No, but I've done some projectile vomiting.


----------



## Mac1528 (Mar 24, 2012)

panhandleslim said:


> No, but I've done some projectile vomiting.


Boooya!


----------



## woodinfliezz (Jan 27, 2014)

watch lots of youtube. and be prepared for a head ache i think the surf would give you tremendous amounts of problems because a spey cast usually starts in the water because a spey head is so dang long


----------



## sling2ling (Nov 14, 2013)

The guys up in the northeast do it all the time for striper, and I think here on a calm day with maybe.a slight north wind itd be great to launch a popper 130ft off the beach at a school of reds


----------



## Boboe (Feb 4, 2013)

It's possible to do. I don't care for spey rods because they're just too damn big, and unless the fish you catch is studly, you'll drag it in like it's a pinfish. Figure that a spey rod is really like fishing a rod 2 weights heavier. So if you usually fish an 8, maybe get a 6 weight spey or at most a 7 weight. Otherwise it's just no fun.

I think a better option than fishing the 2-handed cheater-stick is to keep with the 1-handed rod and line it with a shooting taper like Rio Outbound. You can carry 30-40' of line, make two false casts, then shoot out another 60' without any trouble at all. It's an amazing line, and you don't have 14 feet of fly rod.


----------



## sling2ling (Nov 14, 2013)

Boboe said:


> It's possible to do. I don't care for spey rods because they're just too damn big, and unless the fish you catch is studly, you'll drag it in like it's a pinfish. Figure that a spey rod is really like fishing a rod 2 weights heavier. So if you usually fish an 8, maybe get a 6 weight spey or at most a 7 weight. Otherwise it's just no fun.
> 
> I think a better option than fishing the 2-handed cheater-stick is to keep with the 1-handed rod and line it with a shooting taper like Rio Outbound. You can carry 30-40' of line, make two false casts, then shoot out another 60' without any trouble at all. It's an amazing line, and you don't have 14 feet of fly rod.

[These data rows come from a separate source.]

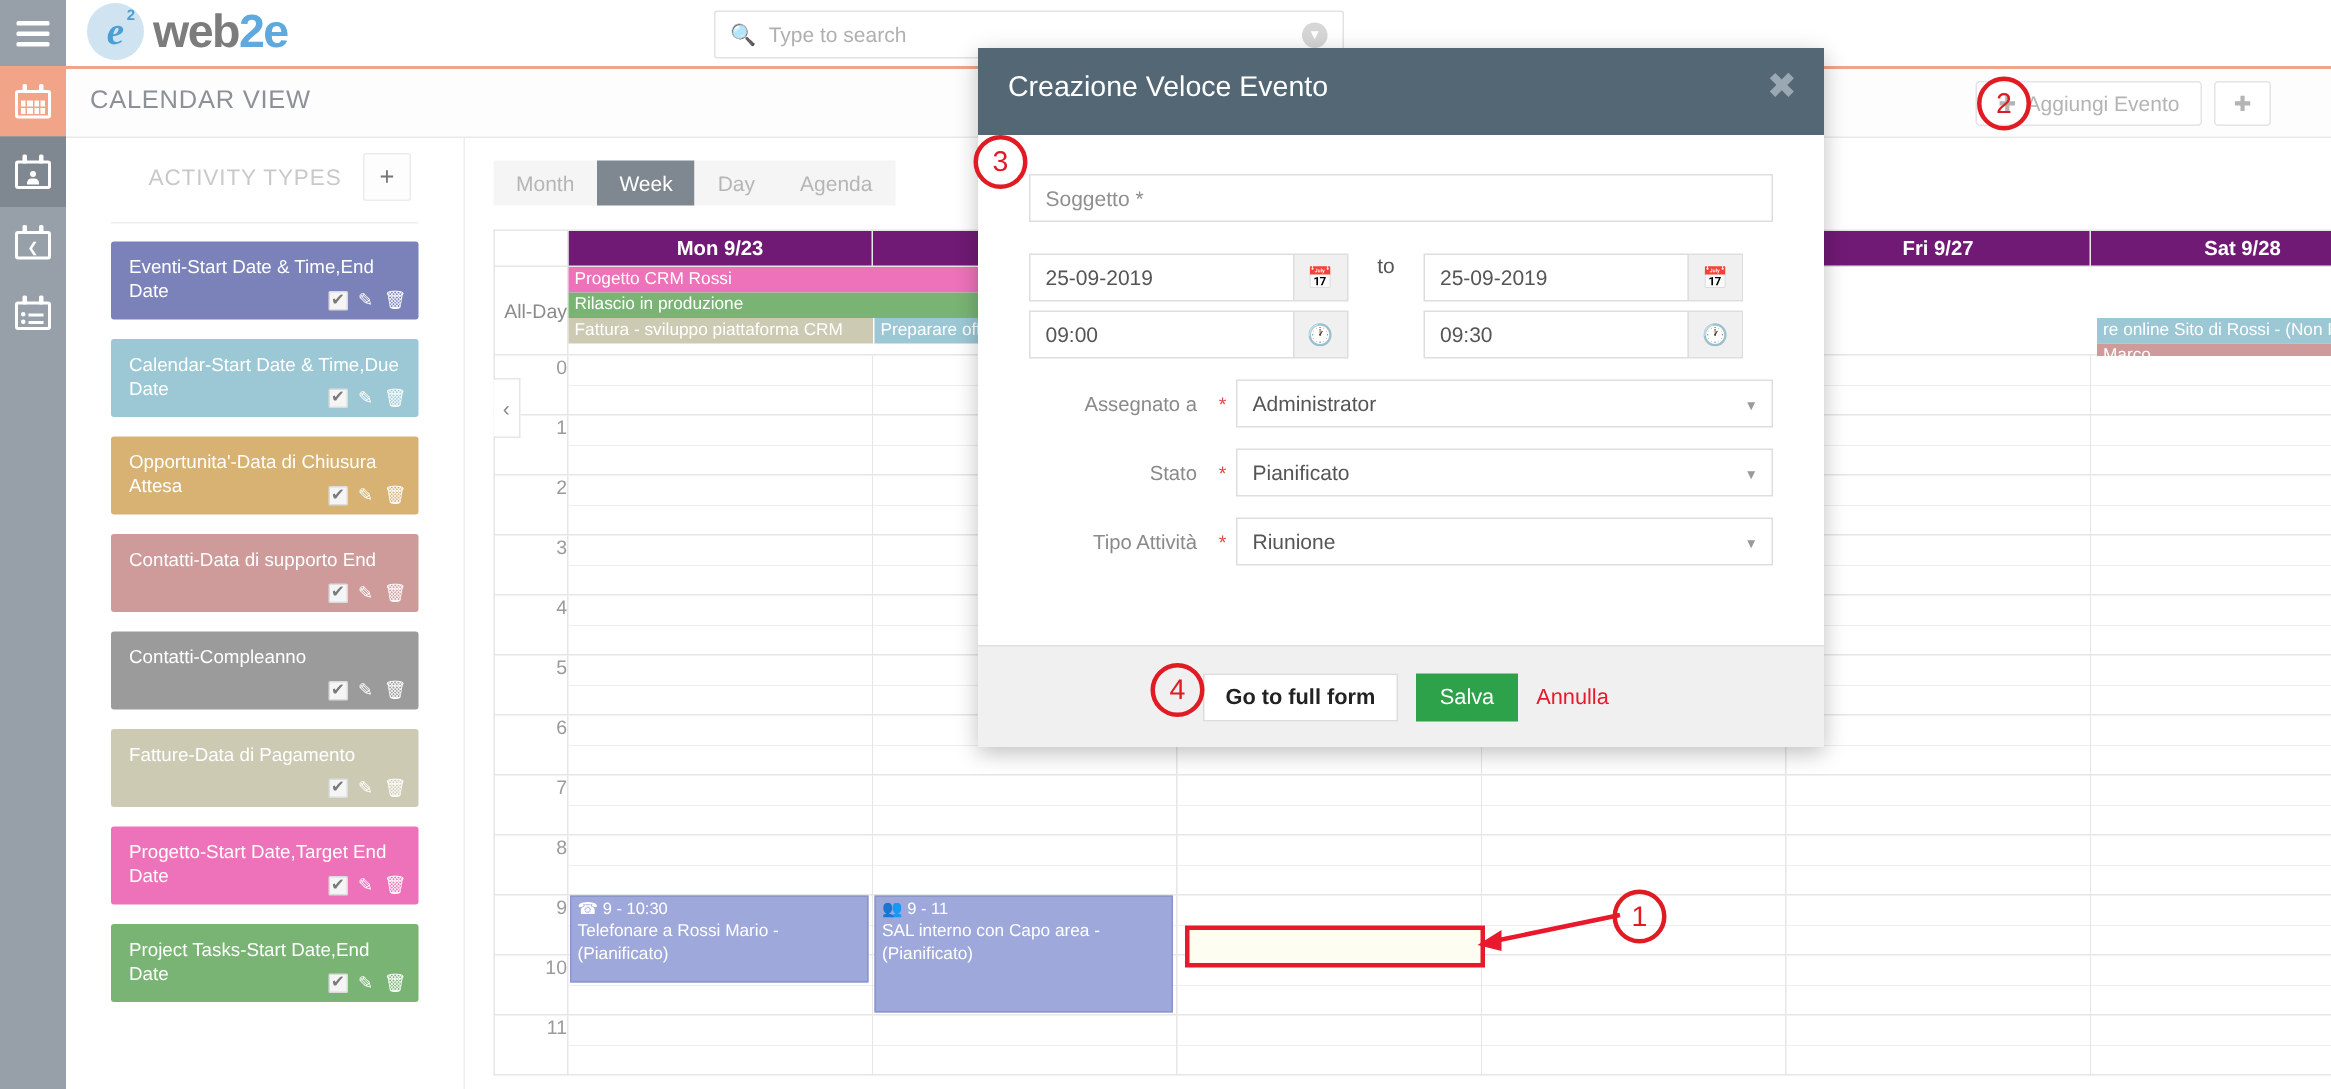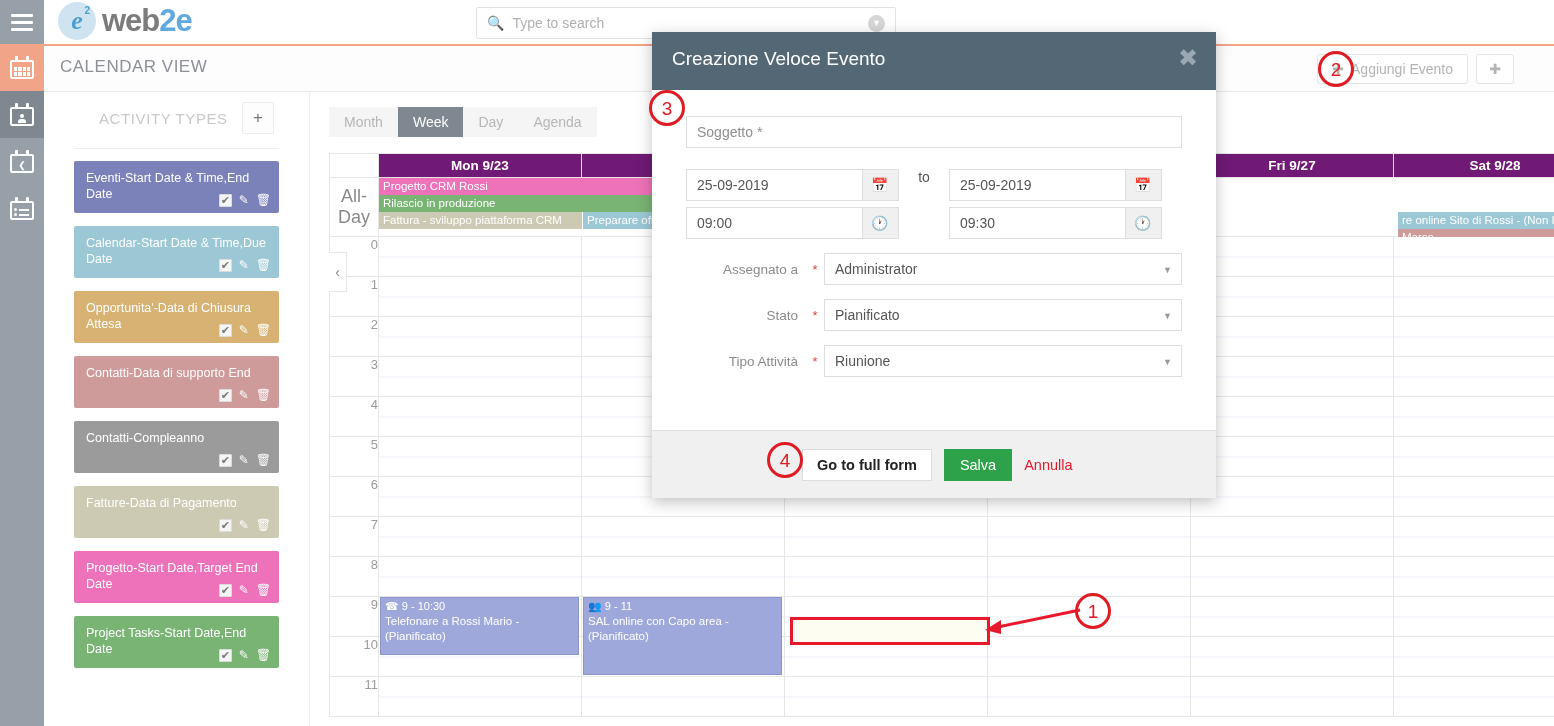"All-Day" td.alldaylabel { font-size: 18px -> 13px; text-align: center -> right }
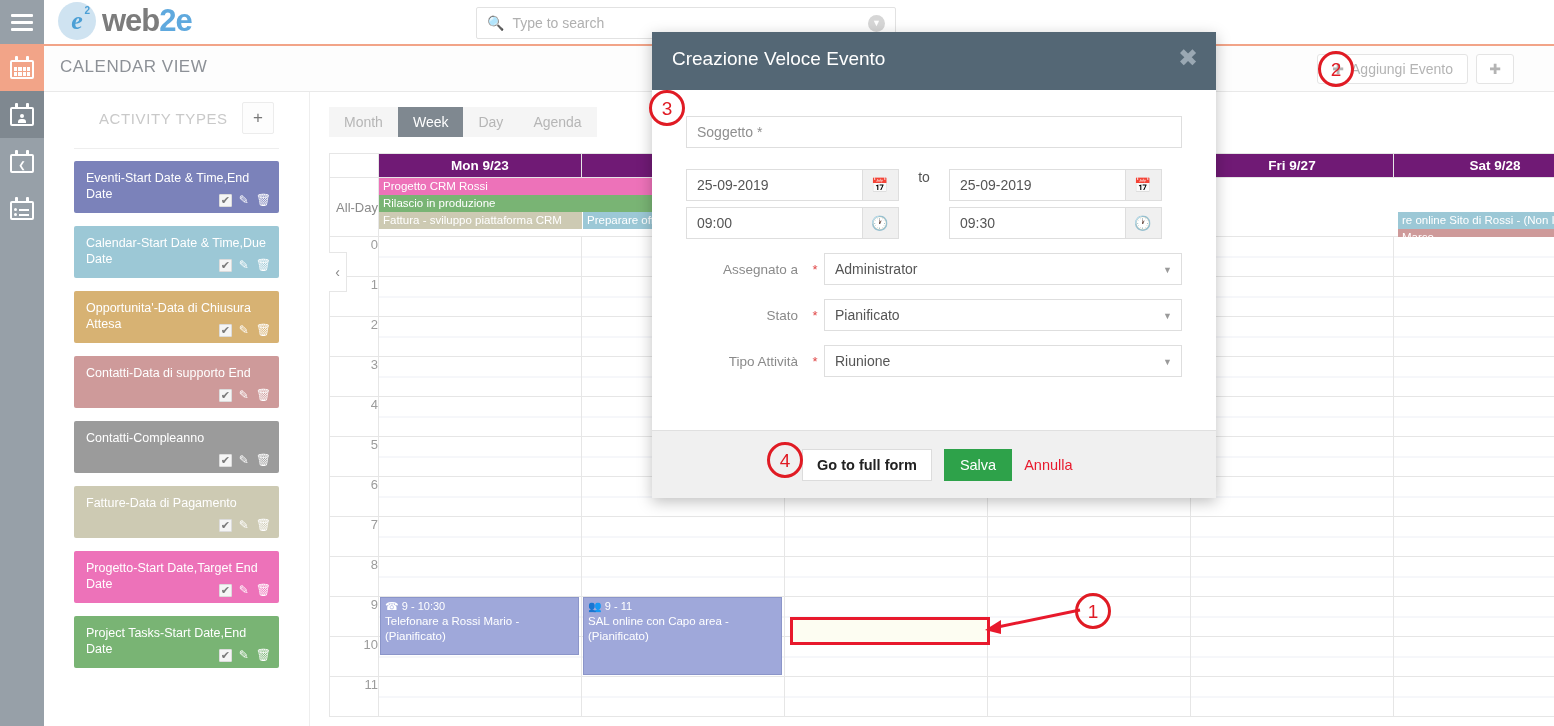"SAL online con Capo area" div { text: online -> interno }
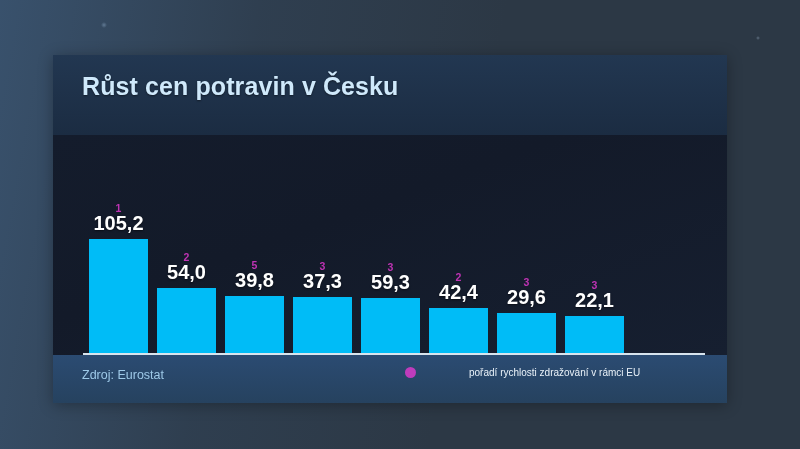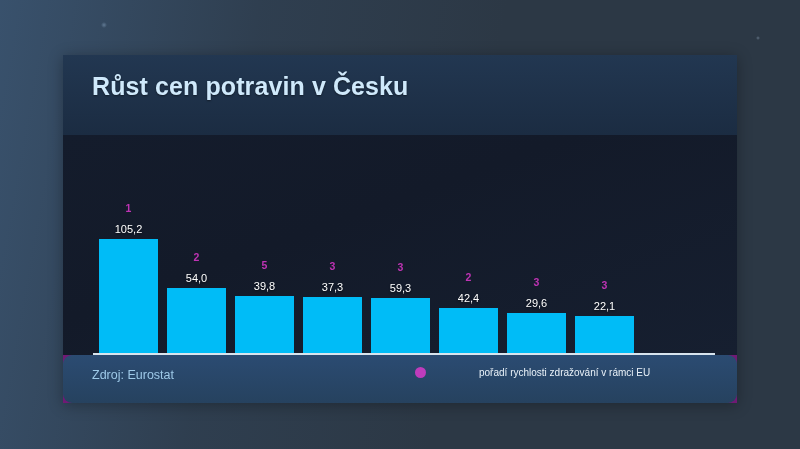"Růst cen potravin v Česku" .card { left: 63px -> 53px }
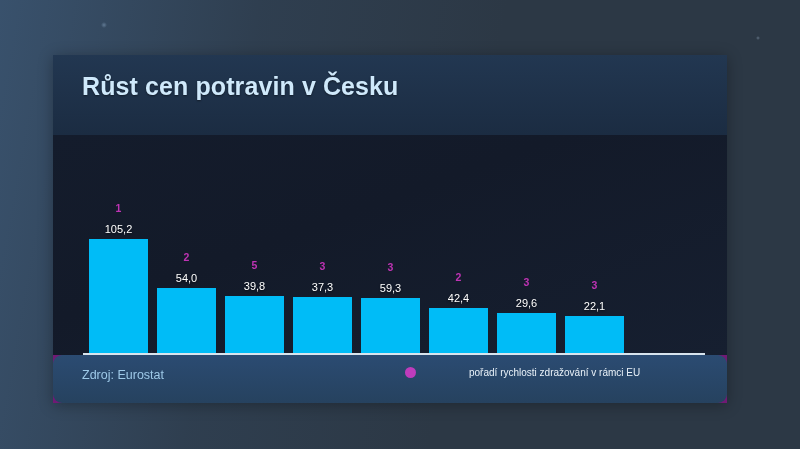"105,2" .bar-value { font-size: 11px -> 20px; font-weight: normal -> bold }
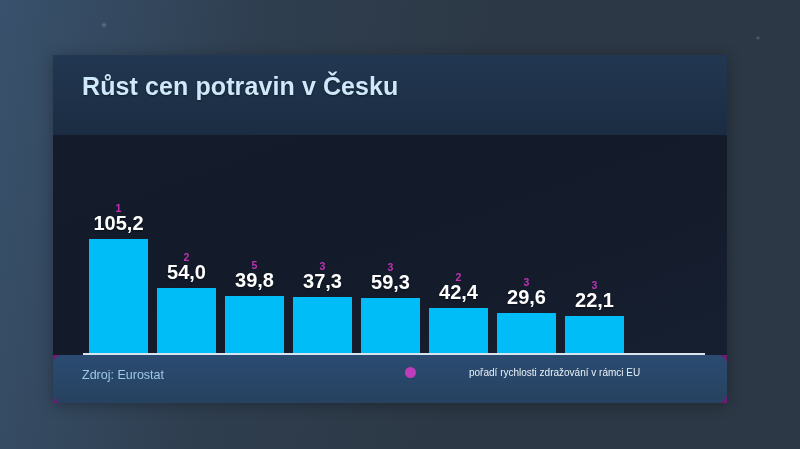"Zdroj: Eurostat" .card-footer { border-radius: 9px -> none }
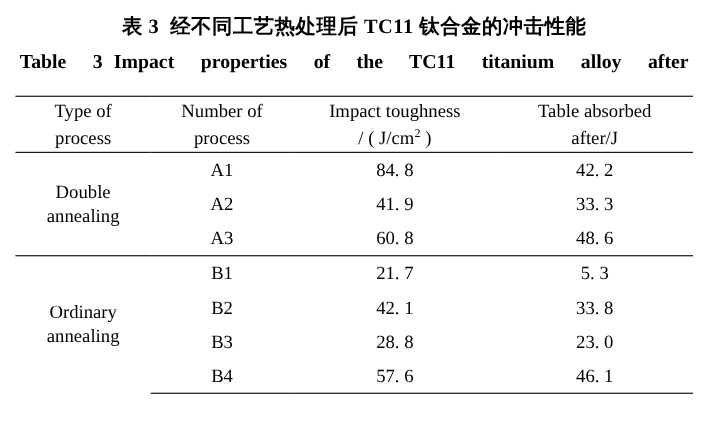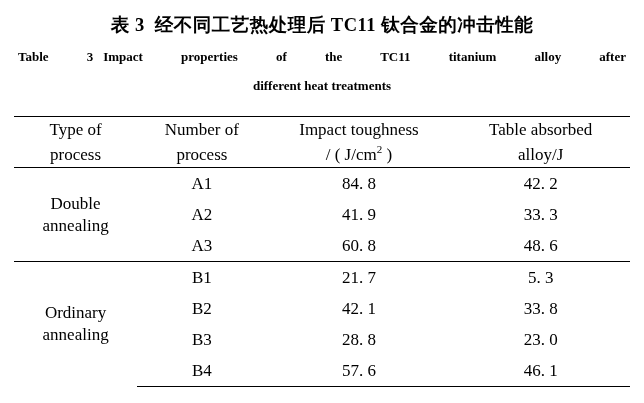"Table 3 Impact properties of" .caption-en { font-size: 13px -> 18px }
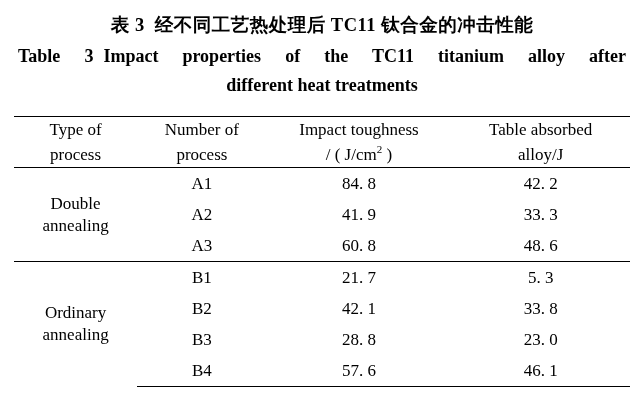"different heat treatments" span.cap-line2 { html: <span>different heat treatments</span> -> none }
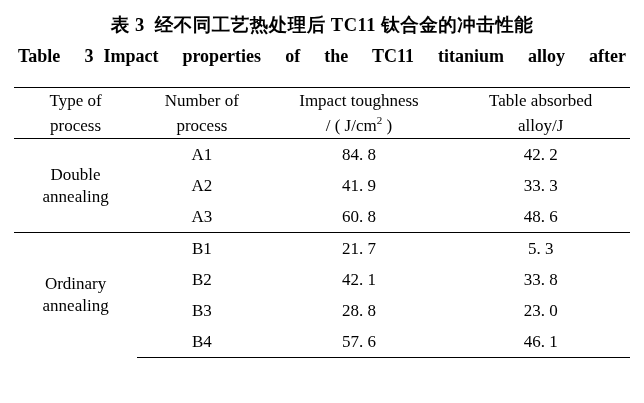"alloy/J" span.hdr-line { text: alloy/J -> after/J }
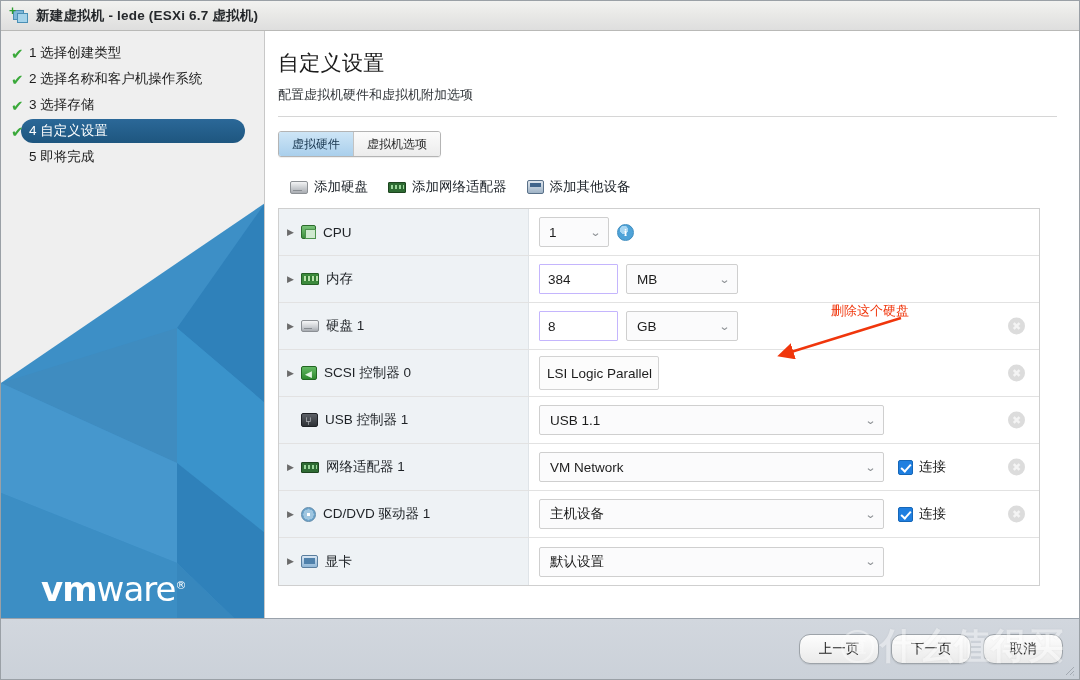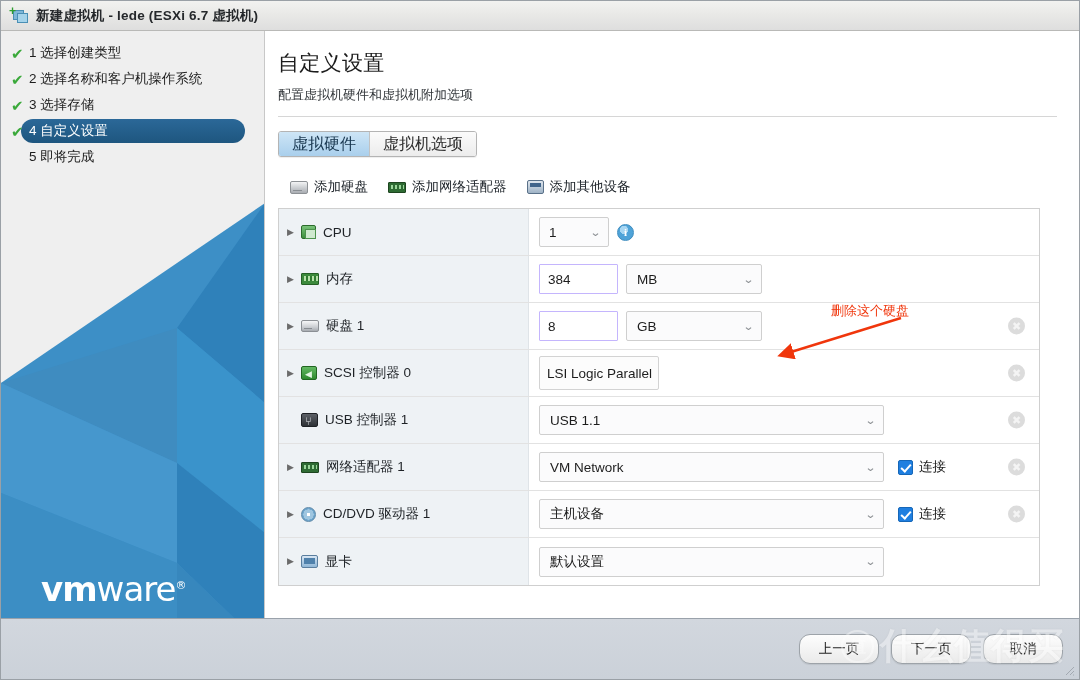"虚拟硬件" .tab { font-size: 16px -> 12px }
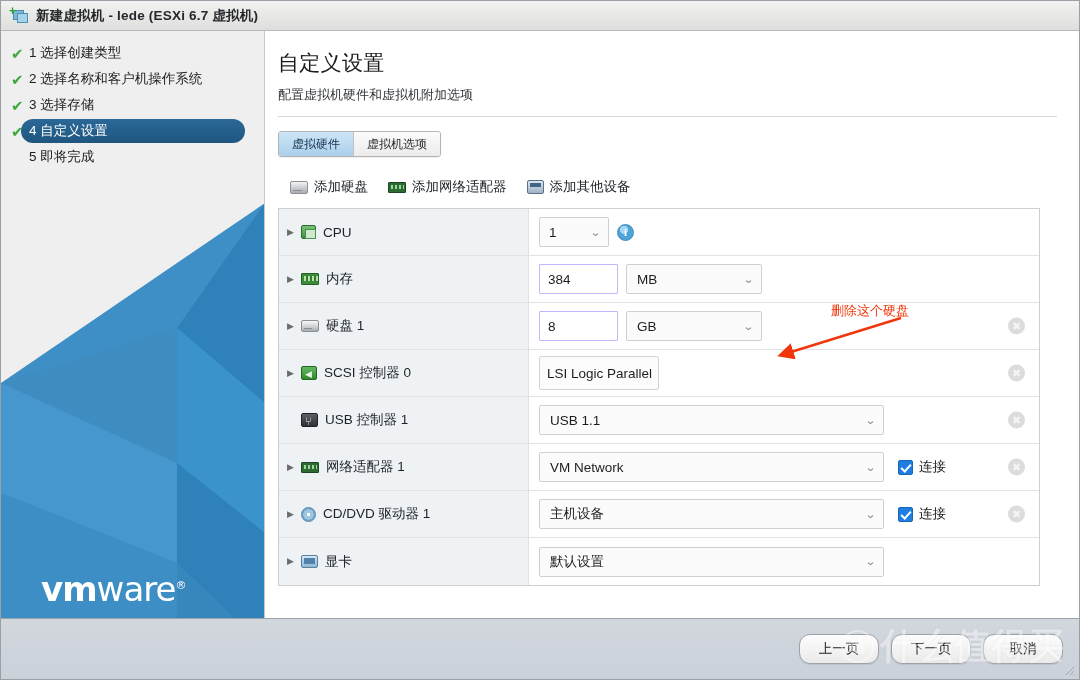"MB" .selbox.w-unit { width: 136px -> 112px }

 I understand your point but I think an 8wt spey rod would be sweet for bull reds or bonita. just not fully confident in the whole D-loop overhead thing yet. I see your profile says destin, do you ever do any jetty fishing?


----------



## Boboe (Feb 4, 2013)

Nah, never fish jetties.


----------



## Richard J. (Jun 7, 2010)

Have done it on big rivers. Think you might have problems with surf.


----------



## vicious circle (Nov 30, 2007)

current is a important part of spey casting,would work better in the pass on a outgoing tide.


----------



## Boboe (Feb 4, 2013)

Spey is difficult to throw properly from a boat or land. Your line needs to travel behind you at a low level during the cast. Spey fishing from a grassy bank is all-but-impossible, but if you just get a few feet out into the water, it's easy. From a boat, the boat gets in the way of your cast. It can be done with proper positioning, but it's not ideal. Again, I'd go with the single-handed rod and throw an Outbound line.


----------